Create exceptions to Master Policy
This topic describes how to create exceptions to the Master Policy.
You may decide that certain accounts need to be handled differently from the rest.
The following scenario describes a typical workflow using the Master Policy and Platform Management technical settings.
In a large enterprise that manages multiple accounts on local and remote machines, a Risk Manager has issued a security policy defining that all passwords in the organization must be changed every 90 days. In response, the IT/IS Group Manager informed him that passwords for the Windows PCI systems in the organization’s US offices only need to be changed once a year. In addition, the Vault Administrator has suggested using a different port to manage Windows_US PCI systems.
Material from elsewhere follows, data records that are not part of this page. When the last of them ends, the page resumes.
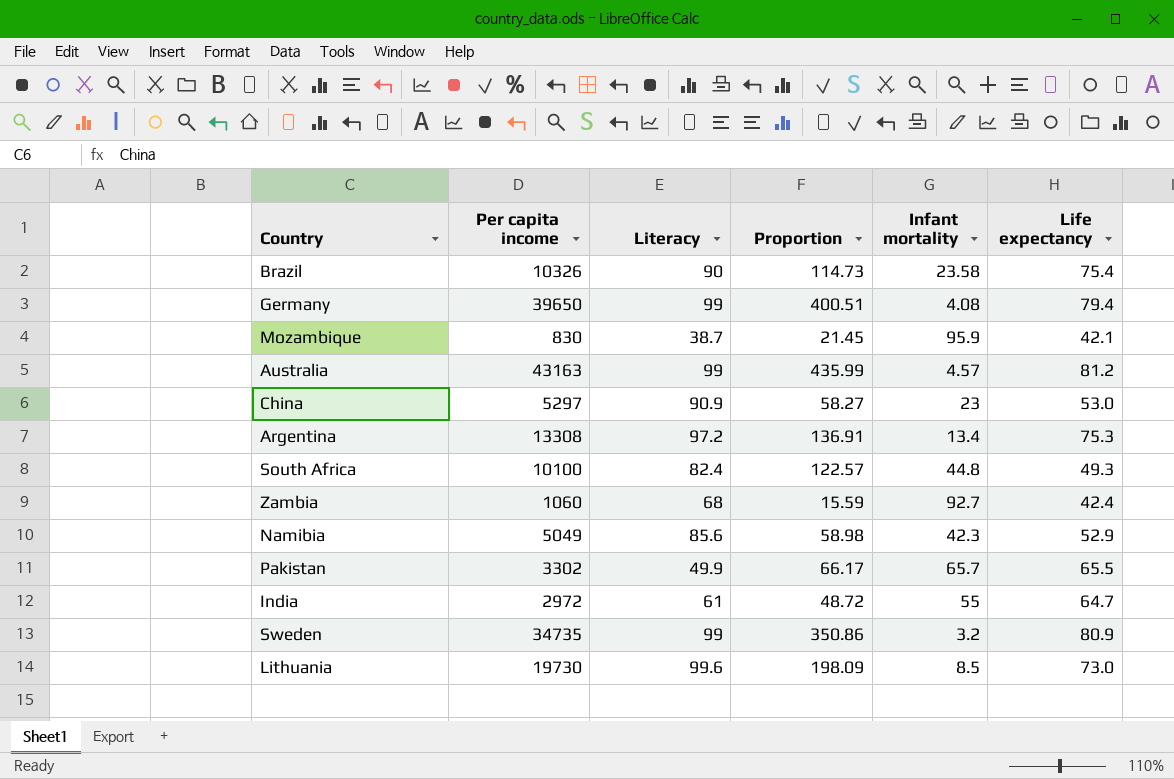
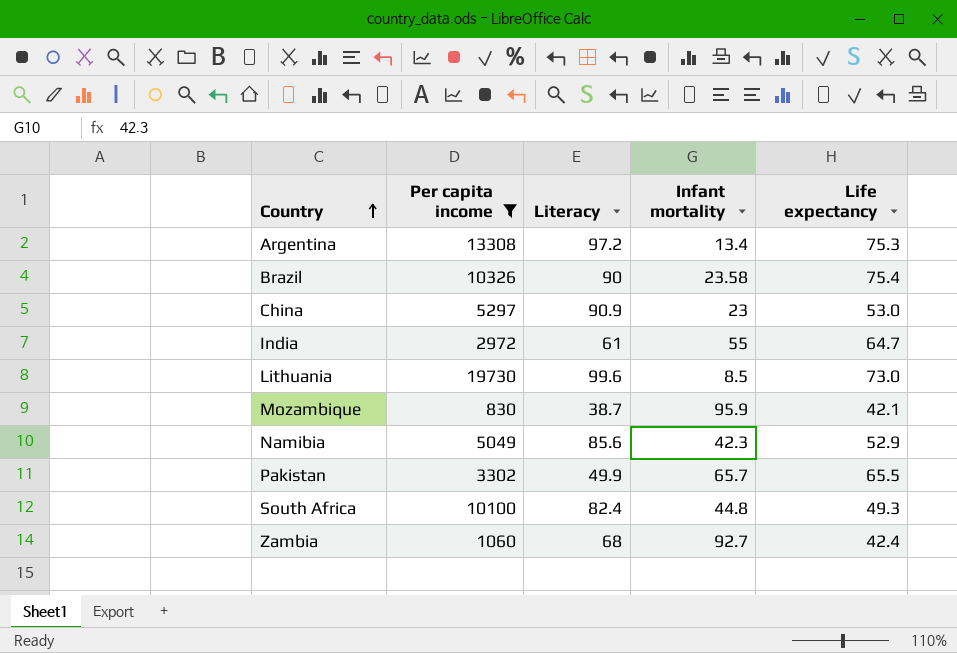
filter: none -> Per capita income <= 19730
row order: none -> Country ascending
column Proportion | formula: [Per capita income] / [Literacy] -> none

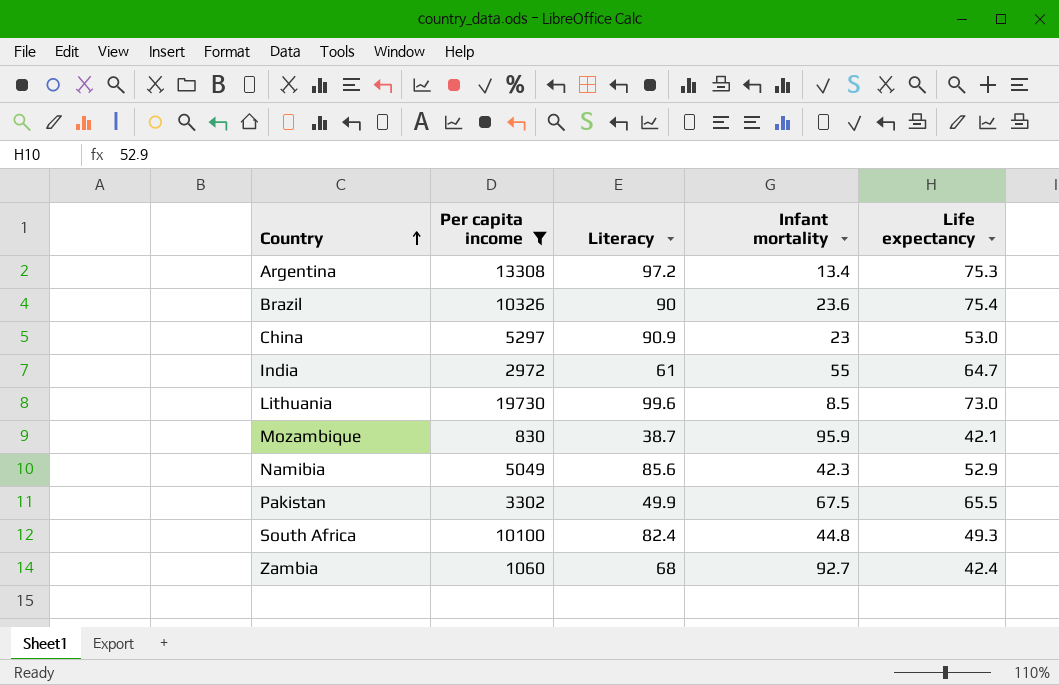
Brazil | Infant mortality: 23.58 -> 23.6
Pakistan | Infant mortality: 65.7 -> 67.5

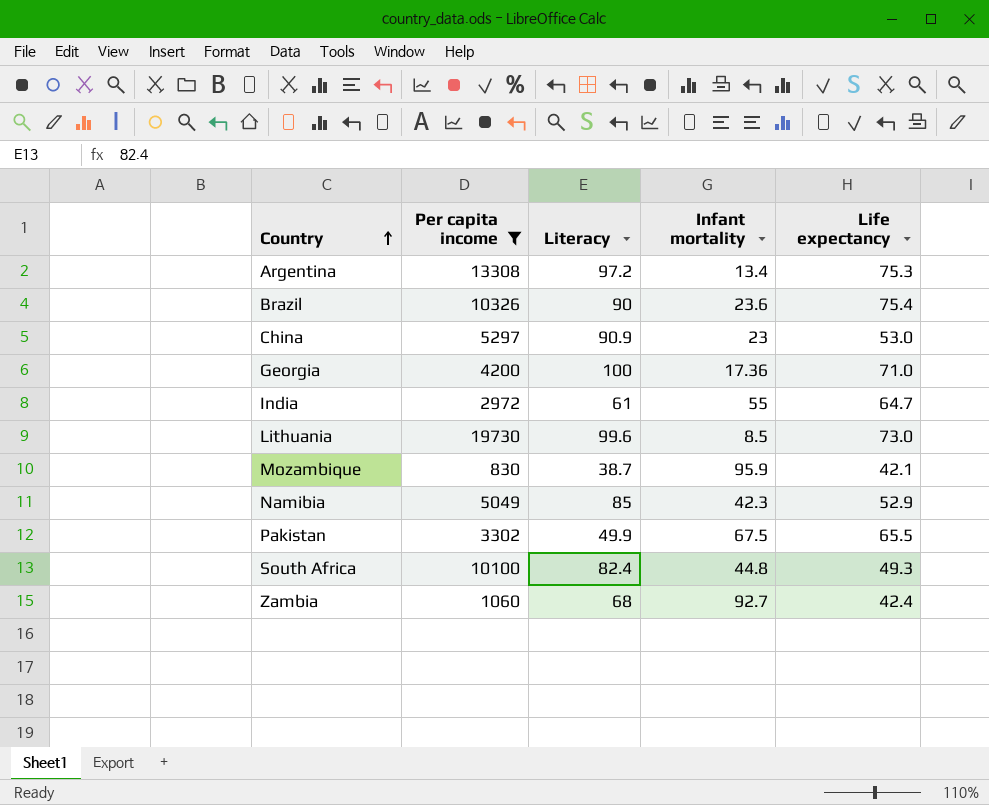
row Georgia: none -> 4200 | 100 | 17.36 | 71.0
Namibia | Literacy: 85.6 -> 85

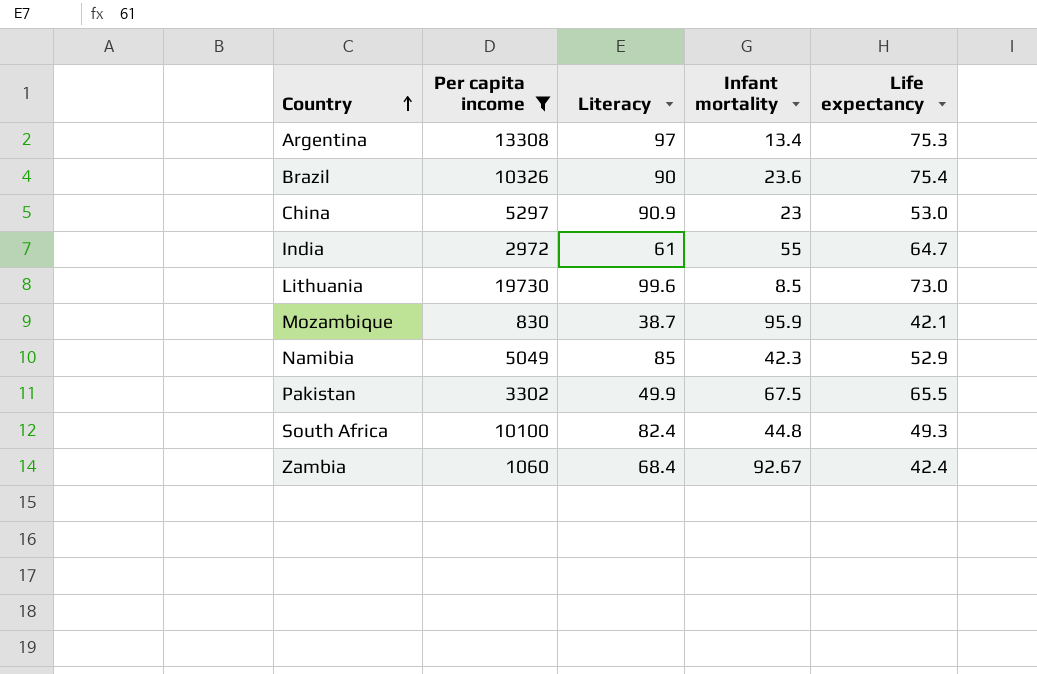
row Georgia: 4200 | 100 | 17.36 | 71.0 -> none
Argentina | Literacy: 97.2 -> 97
Zambia | Literacy: 68 -> 68.4
Zambia | Infant mortality: 92.7 -> 92.67

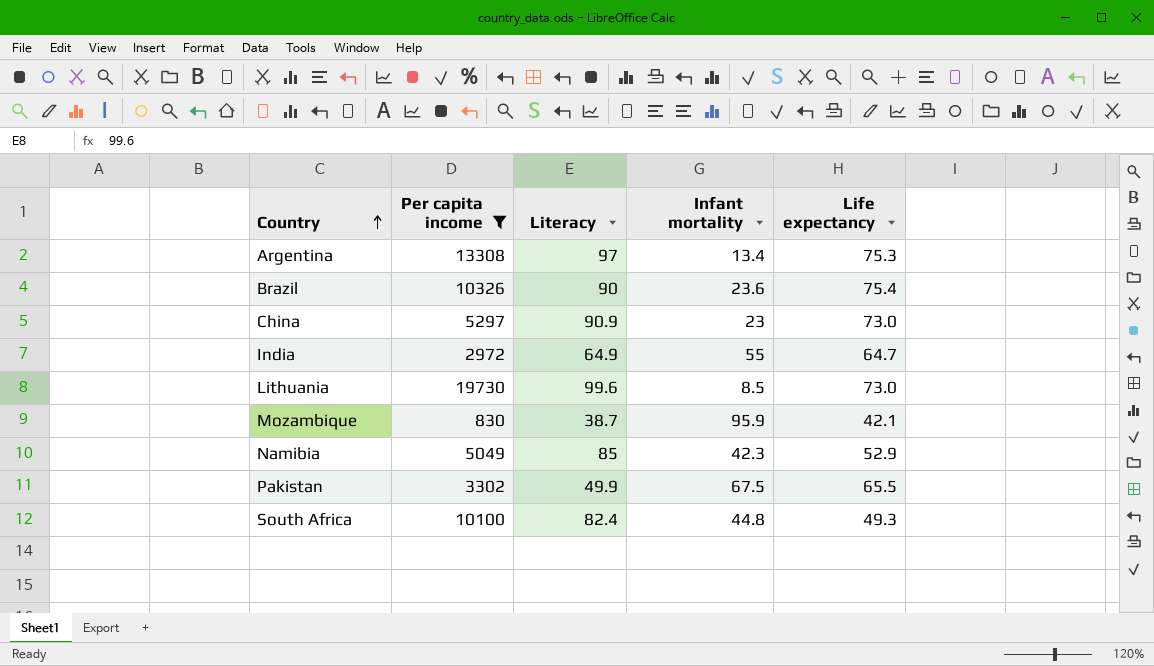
row Zambia: 1060 | 68.4 | 92.67 | 42.4 -> none
China | Life expectancy: 53.0 -> 73.0
India | Literacy: 61 -> 64.9

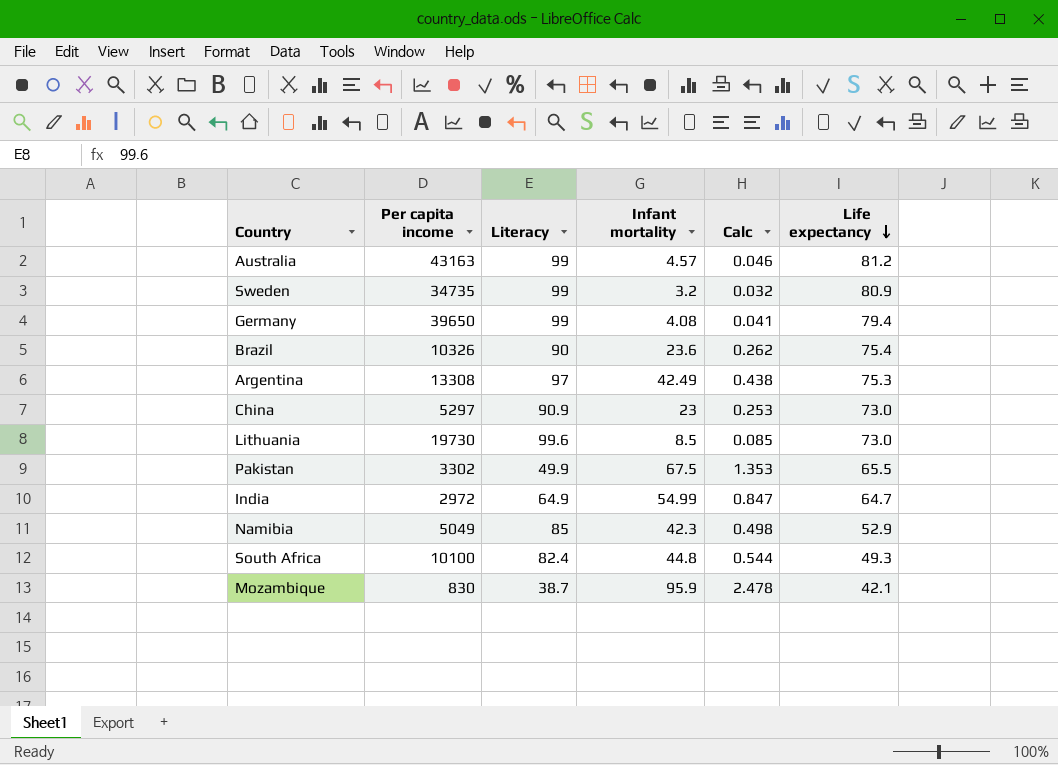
filter: Per capita income <= 19730 -> none
row order: Country ascending -> Life expectancy descending
column Calc | formula: none -> [Infant mortality] / [Literacy]
Argentina | Infant mortality: 13.4 -> 42.49
India | Infant mortality: 55 -> 54.99

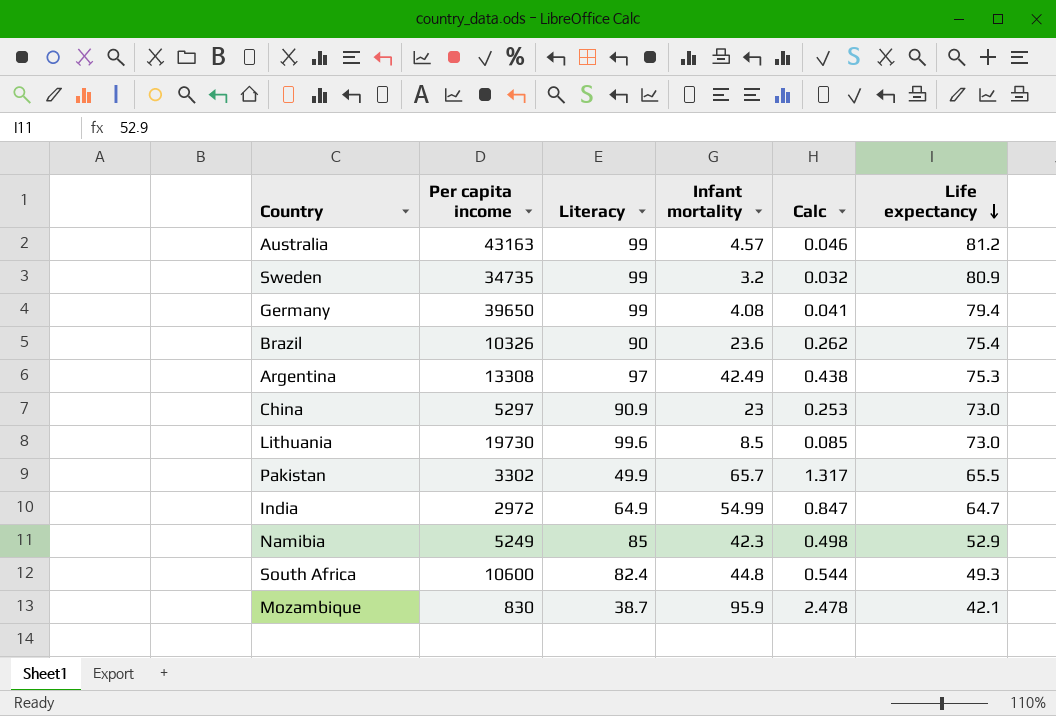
Pakistan | Infant mortality: 67.5 -> 65.7
Pakistan | Calc: 1.353 -> 1.317
Namibia | Per capita income: 5049 -> 5249
South Africa | Per capita income: 10100 -> 10600

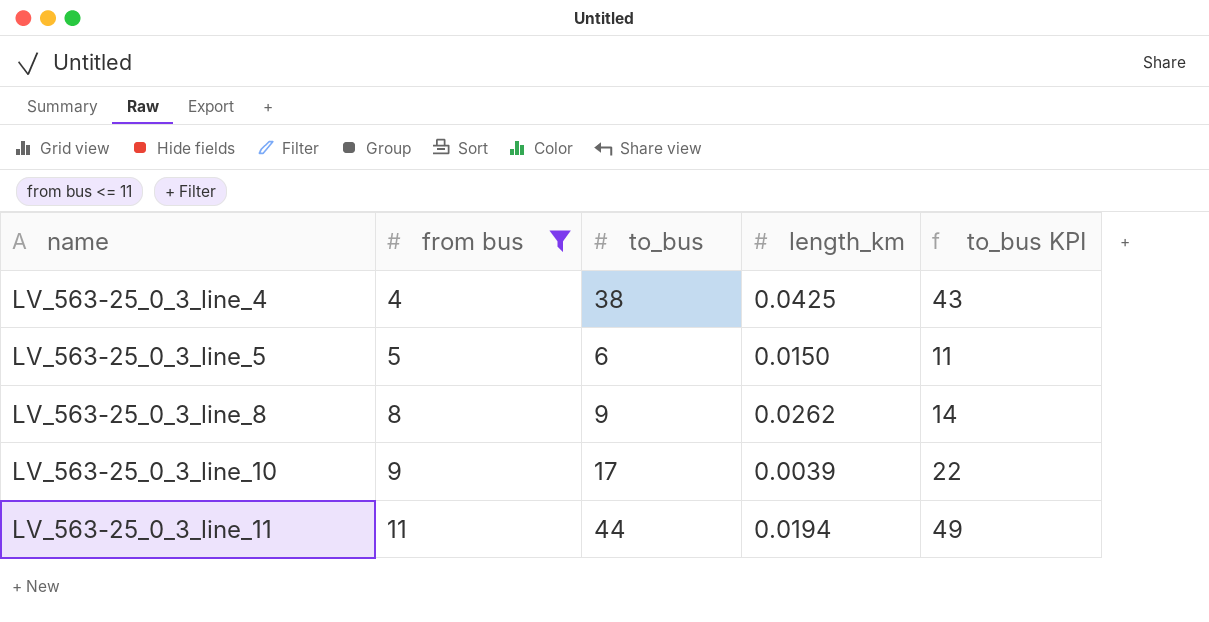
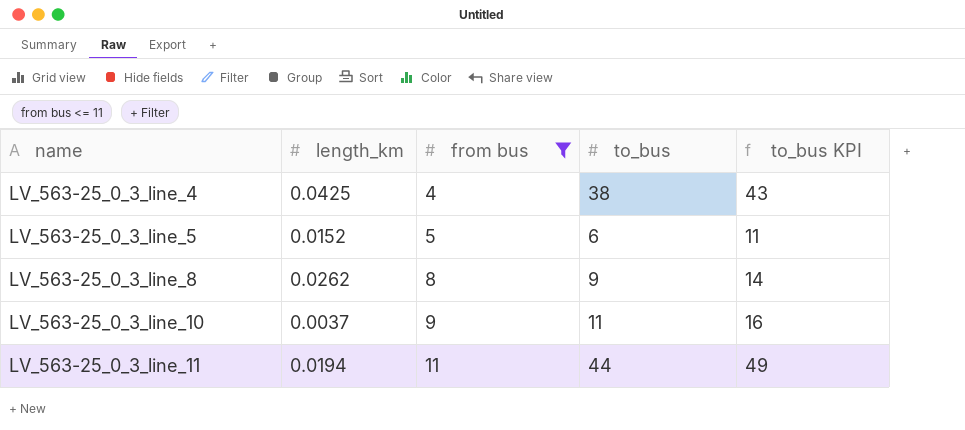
column length_km | position: 4 -> 2
LV_563-25_0_3_line_5 | length_km: 0.0150 -> 0.0152
LV_563-25_0_3_line_10 | length_km: 0.0039 -> 0.0037
LV_563-25_0_3_line_10 | to_bus: 17 -> 11
LV_563-25_0_3_line_10 | to_bus KPI: 22 -> 16

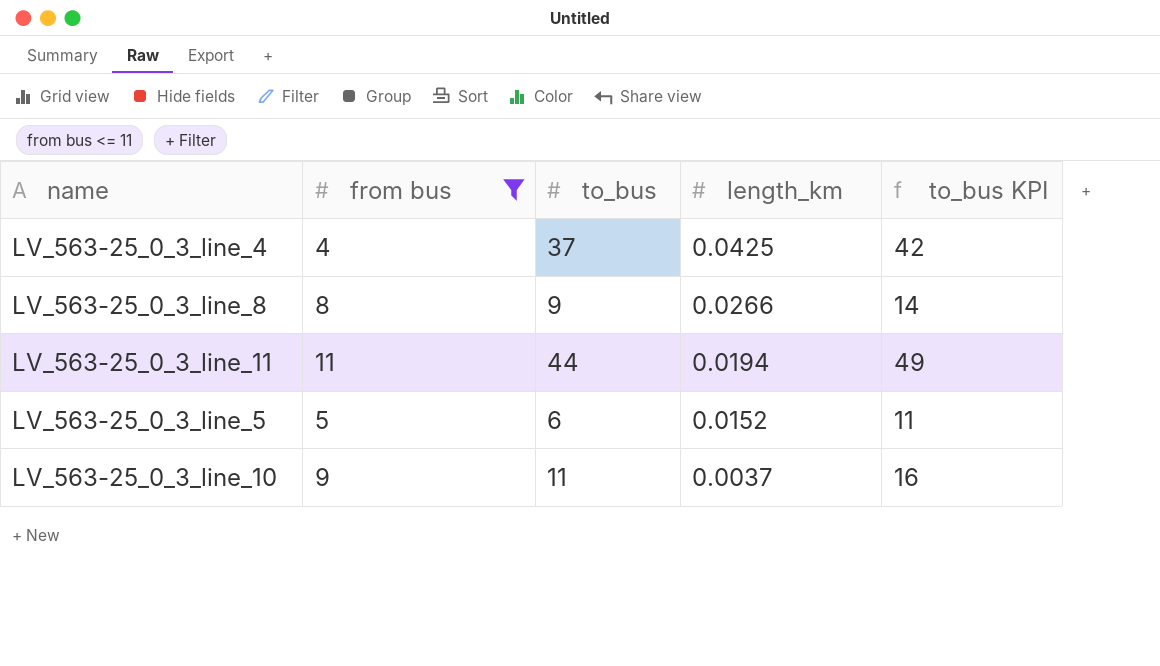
row order: name ascending -> length_km descending
column length_km | position: 2 -> 4
LV_563-25_0_3_line_4 | to_bus: 38 -> 37
LV_563-25_0_3_line_4 | to_bus KPI: 43 -> 42
LV_563-25_0_3_line_8 | length_km: 0.0262 -> 0.0266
To ensure compliance with enterprise and standard policies, the Compliance Auditor emphasizes the importance of compliancy and wants to know how to verify that all accounts comply with the Master Policy.
The new Master Policy enables all the above users to get what they want:
■ | The Master Policy defines password changes for all privileged accounts every 90 days. |
■ | An exception is created within the Master Policy to change passwords on Windows PCI systems in the US offices once a year. |
■ | The Compliance Auditor can see the effective accounts policy that is enforced throughout the organization in the Master Policy, and can view compliancy to it in the standard compliance report. |
■ | Finally, technical settings that are set in the new Platform Management page enable the Vault administrator to set a different port or any other technical settings for all accounts that are managed on the Windows_US PCI system. |
Exceptions are created for specific platform and affect all of the accounts associated with that platform. You need to create platforms before you create exceptions in the policy for those platforms. For details, see Manage platforms.
To create an exception:
- In the Privilege Cloud Portal, click Policies > Master Policy.
- Select a rule, and then, in the Rule Preview pane, click Add Exception.
- On the Create Exception dialog box, select the platform for which you want to create the exception, and then click Next.
- Set the Exception, and then click Finish.